After getting changed to his work clothes where he lived in downtown coos bay – a sad downtown, a depressed town – logging disappeared many years ago – there is still one small mill, a bit of fishing, tourism and the grand casino. Then off to charleston, down the back road, a the fishing center. i get dropped off outside another local market full of canned goods and another crowded deli with the fishers and workers buying the deep fried food – i gave in and had an eggroll and a burrito as well, and coffee with the creamer and bought a little bit of food. but the people are friendly, the older ladies in the tourism office said congratulations for the way you travel, and the man in the store told me of another woman walk who passes through most years and manages to get almost everywhere – montana was one place he said. and the town is friendly, about a block long, with a few stores and an overpriced resto and the fisheries – but seem to be almost as many commercial buildings that standing empty with out of business signs or for rent. The towns along this stretch south of florence on down, seem harder and rougher – industries gone long ago, but still more of a blue collar zone.
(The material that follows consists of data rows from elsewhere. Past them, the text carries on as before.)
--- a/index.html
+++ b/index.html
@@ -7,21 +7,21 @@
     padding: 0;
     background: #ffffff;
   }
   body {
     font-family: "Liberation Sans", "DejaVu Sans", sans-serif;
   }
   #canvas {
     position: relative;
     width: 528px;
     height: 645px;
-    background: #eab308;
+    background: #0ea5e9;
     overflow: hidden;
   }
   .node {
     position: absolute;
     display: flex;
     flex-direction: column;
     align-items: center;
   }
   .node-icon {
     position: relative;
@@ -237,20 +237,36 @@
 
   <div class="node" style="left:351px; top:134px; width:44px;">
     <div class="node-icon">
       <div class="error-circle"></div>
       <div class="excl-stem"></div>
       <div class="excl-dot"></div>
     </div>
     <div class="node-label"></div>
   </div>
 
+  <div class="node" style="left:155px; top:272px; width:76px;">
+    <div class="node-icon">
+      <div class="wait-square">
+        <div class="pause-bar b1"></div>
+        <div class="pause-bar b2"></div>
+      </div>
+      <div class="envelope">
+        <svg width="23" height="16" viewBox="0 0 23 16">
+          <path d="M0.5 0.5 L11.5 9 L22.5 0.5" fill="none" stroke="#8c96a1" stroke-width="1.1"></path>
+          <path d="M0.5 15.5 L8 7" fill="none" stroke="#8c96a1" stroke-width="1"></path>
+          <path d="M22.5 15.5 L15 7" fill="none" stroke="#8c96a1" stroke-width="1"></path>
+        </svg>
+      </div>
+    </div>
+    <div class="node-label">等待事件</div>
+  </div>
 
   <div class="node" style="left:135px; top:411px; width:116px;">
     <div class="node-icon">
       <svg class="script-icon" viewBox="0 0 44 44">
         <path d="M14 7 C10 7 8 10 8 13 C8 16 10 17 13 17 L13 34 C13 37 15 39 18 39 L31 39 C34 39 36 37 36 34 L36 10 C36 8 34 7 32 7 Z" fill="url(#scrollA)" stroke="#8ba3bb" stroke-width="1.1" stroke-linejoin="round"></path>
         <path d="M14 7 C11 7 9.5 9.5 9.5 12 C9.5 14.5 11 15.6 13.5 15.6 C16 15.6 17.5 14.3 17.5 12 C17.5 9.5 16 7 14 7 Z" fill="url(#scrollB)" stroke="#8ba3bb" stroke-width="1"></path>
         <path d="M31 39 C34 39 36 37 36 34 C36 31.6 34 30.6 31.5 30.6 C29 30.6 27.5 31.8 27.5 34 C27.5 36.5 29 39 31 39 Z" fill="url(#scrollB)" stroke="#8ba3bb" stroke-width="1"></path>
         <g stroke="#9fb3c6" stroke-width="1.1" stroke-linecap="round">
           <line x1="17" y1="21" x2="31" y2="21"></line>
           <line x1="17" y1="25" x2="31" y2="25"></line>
I walk out of town to the road to cape arago where there are several state parks. the two mile walk turns to four- past woods and shore and small farms and a few cows – the first i have seen in a while – and larger places with sunset views. The sky begins to fog over as the horn is heard by the shore. I walk and walk and come to the park – a bit of a line to get in – a weekend in july, and has been with most of the other places, the park is fully booked – except the hiker-biker spots thank god though this place is filling up. i camp at sunset beach where there is fog, and explore the parks around.

The hiker biker site is smaller here and the regular area seems more tightly packed – as families and friends come to life a different life – where you hear and see your neighbors and enjoy communal restrooms and cook outside and sleep on the ground – a life that for most on a daily basis has not existed for sometime – but here is a place to get closer to basics if even for a short while.
my legs are tired but i take a walk (after a long hot shower of course) I go out to shore acres state part with a botanical gardens, with a fountain and flowers and it seems like such a different place. then i come back and write this and engage in dialogue for a while.